Zufäl­li­ge Muta­tio­nen oder geziel­te Gentechnik?

Die­se Erfol­ge könn­ten womög­lich den einen oder ande­ren ermu­ti­gen, sein Leben der Erkun­dung und Besied­lung frem­der Pla­ne­ten zu wid­men. Doch man soll­te sich nicht täu­schen: Mit wel­chen tech­no­lo­gi­schen Spit­zen­leis­tun­gen der Wis­sen­schaft auch immer der Weg frei gemacht wird, um zur ers­ten mul­ti-pla­ne­ta­ren Spe­zi­es zu wer­den, auf dem Mars wur­de der Homo sapi­ens doch unwei­ger­lich erst ein­mal wie­der zu sei­nen ein­fachs­ten Anfän­gen zurück­keh­ren müs­sen: Als Höh­len­mensch, der in einer ähn­lich feind­li­chen Umge­bung wie der stein­zeit­li­che Nean­der­ta­ler unauf­hör­lich um sein nack­tes Über­le­ben kämp­fen muss. Einen recht rea­lis­ti­schen Ein­druck von den Schwie­rig­kei­ten, mit denen es die ers­ten Sied­ler auf dem Mars zu tun haben wür­den, ver­mit­telt die Natio­nal-Geo­gra­phic-Serie Mars. Ob in selbst geschaf­fe­nen Schutz­or­ten oder durch moderns­te Tech­nik ver­stärk­te natür­li­che Höh­len auf dem roten Pla­ne­ten, jedes mensch­li­che Leben auf dem Mars wäre erst ein­mal abge­schot­tet von der lebens­feind­li­chen Außen­welt not­wen­dig, um die ers­ten Gene­ra­tio­nen künf­ti­ger Mars­sied­ler vor töd­li­cher kos­mi­scher Strah­lung zu schützen.

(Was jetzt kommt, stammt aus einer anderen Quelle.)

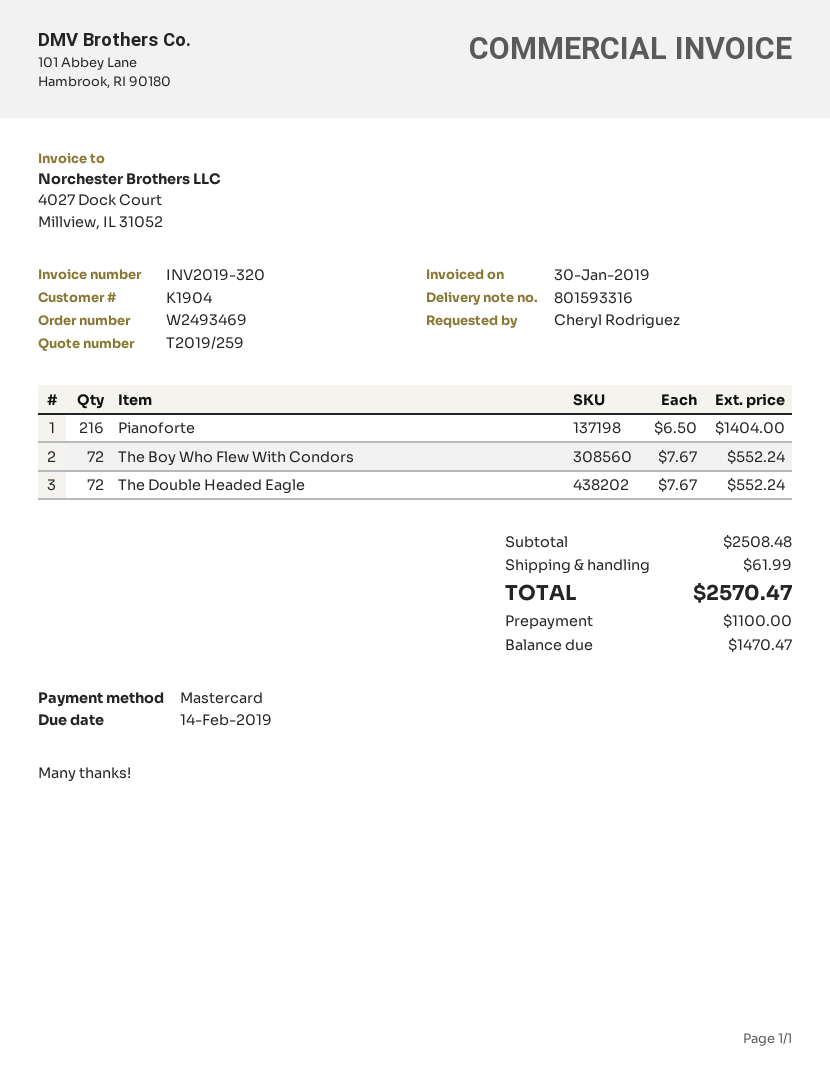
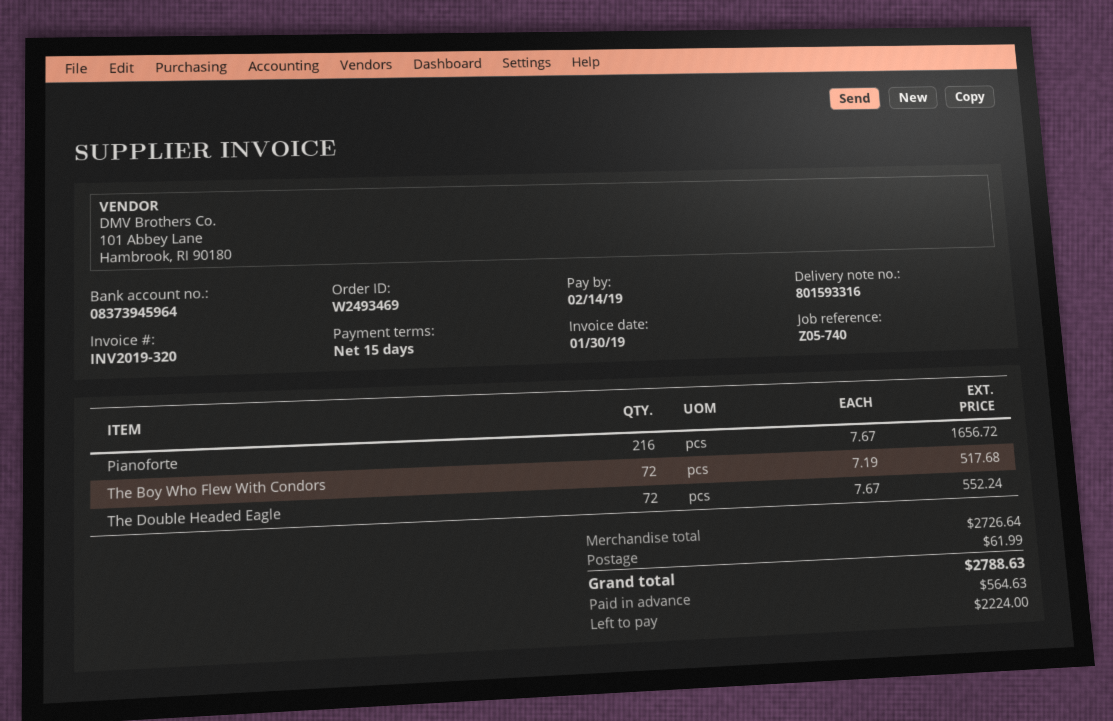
Pianoforte: 216 x 6.50 = 1404.00 -> 216 x 7.67 = 1656.72
The Boy Who Flew With Condors: 72 x 7.67 = 552.24 -> 72 x 7.19 = 517.68
subtotal: 2508.48 -> 2726.64
total: 2570.47 -> 2788.63
deposit: 1100.00 -> 564.63
balance: 1470.47 -> 2224.00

Zumin­dest solan­ge, bis gen­tech­ni­sche Ver­än­de­run­gen des mensch­li­chen Erb­gu­tes spä­te­re Gene­ra­tio­nen vor der lebens­feind­li­chen Außen­welt zu schüt­zen ver­mö­gen. Selbst wenn es immer gelin­gen wür­de, Men­schen so gut vor der kos­mi­schen Strah­lung zu schüt­zen, dass sie nicht sofort töd­lich wirkt, sind doch lang­fris­ti­ge klei­ne­re Schä­den im Erb­gut nicht aus­zu­schlie­ßen. Wie sol­che Muta­tio­nen sich aus­wir­ken wür­den, kann gegen­wär­tig nie­mand mit Bestimmt­heit sagen. Gewiss aber ist, dass die Mars-Kolo­nis­ten sich durch die gänz­lich ande­ren Lebens­be­din­gun­gen auf dem Mars frü­her oder spä­ter deut­lich von den Bewoh­nern des Hei­mat­pla­ne­ten unter­schei­den dürf­ten. Die ande­re denk­ba­re Mög­lich­keit wäre, man über­lie­ße gene­ti­sche Ver­än­de­rung erst gar nicht dem Zufall son­dern ver­such­te, durch geziel­te Ver­än­de­run­gen des mensch­li­chen Erb­guts die Sied­ler an die neu­en Lebens­be­din­gun­gen auf dem Mars anzu­pas­sen. Eine ers­te denk­ba­re gene­ti­sche Blau­pau­se für die Gefahr des Krebs­to­des durch kos­mi­sche Strah­lung könn­te mög­li­cher­wei­se das Genom des Nackt­mulls bie­ten, eine in den Wüs­ten­ge­bie­ten Ost­afri­kas behei­ma­te­te, maul­wurf­ar­tig leben­de Nage­tier­art. Denn anders als alle ande­ren Nage­tier­ar­ten kennt er kei­ne Krebs­er­kran­kun­gen. Auch ist die­se Tier­art voll­kom­men schmerz­un­emp­find­lich und ver­fügt über eine wei­te­re ein­ma­li­ge Fähig­keit unter Säu­ge­tie­ren: Wird für den Nackt­mull der Sau­er­stoff knapp, kann er sei­nen Orga­nis­mus soweit her­un­ter­fah­ren, dass er für bis zu 18 Minu­ten ohne Sau­er­stoff aus­kommt. So hat die­se Tier­art bereits das welt­wei­te Inter­es­se von Gene­ti­kern und Bio­tech­no­lo­gen auf sich gezo­gen. Ermu­ti­gend hier­bei wäre, dass es schon heu­te mög­lich ist, art­frem­de Gene ins Erb­ma­te­ri­al einer Spe­zi­es ein­zu­fü­gen, was eines Tages im Erfolgs­fall auch die Lebens­qua­li­tät der Men­schen ver­än­dern dürf­te, die sich nicht zur Besie­de­lung frem­der Pla­ne­ten beru­fen fühlen.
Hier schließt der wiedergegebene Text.